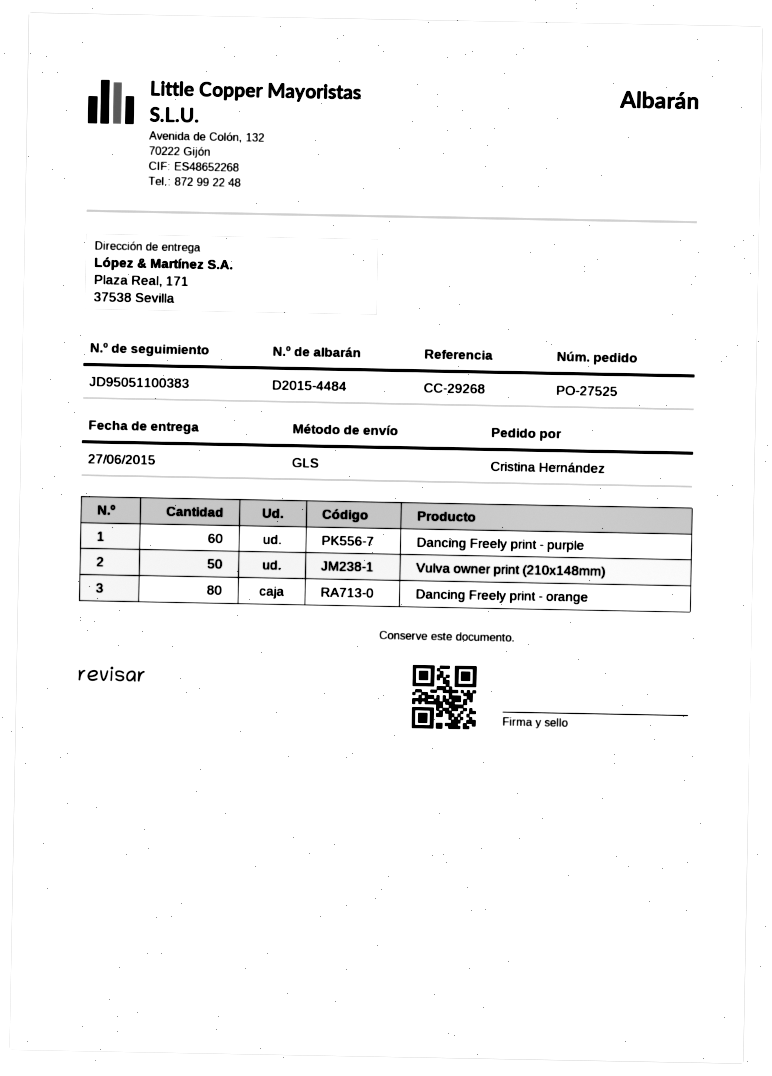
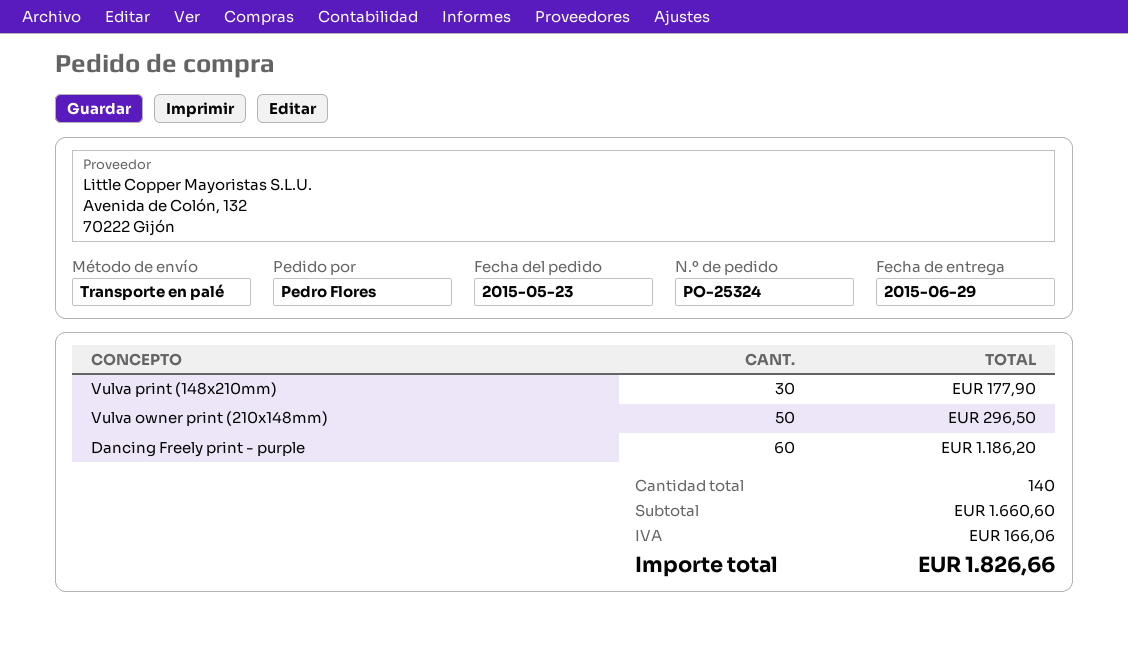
order number: PO-27525 -> PO-25324
delivery date: 2015-06-27 -> 2015-06-29
ordered by: Cristina Hernández -> Pedro Flores
shipping method: GLS -> pallet freight
Dancing Freely print - orange: 80 -> none
Vulva print (148x210mm): none -> 30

§ What the task asks
Retype all of the entries exactly as written, leaving out any images.

§ Exercise response
order number: PO-27525 -> PO-25324
delivery date: 2015-06-27 -> 2015-06-29
ordered by: Cristina Hernández -> Pedro Flores
shipping method: GLS -> pallet freight
Dancing Freely print - orange: 80 -> none
Vulva print (148x210mm): none -> 30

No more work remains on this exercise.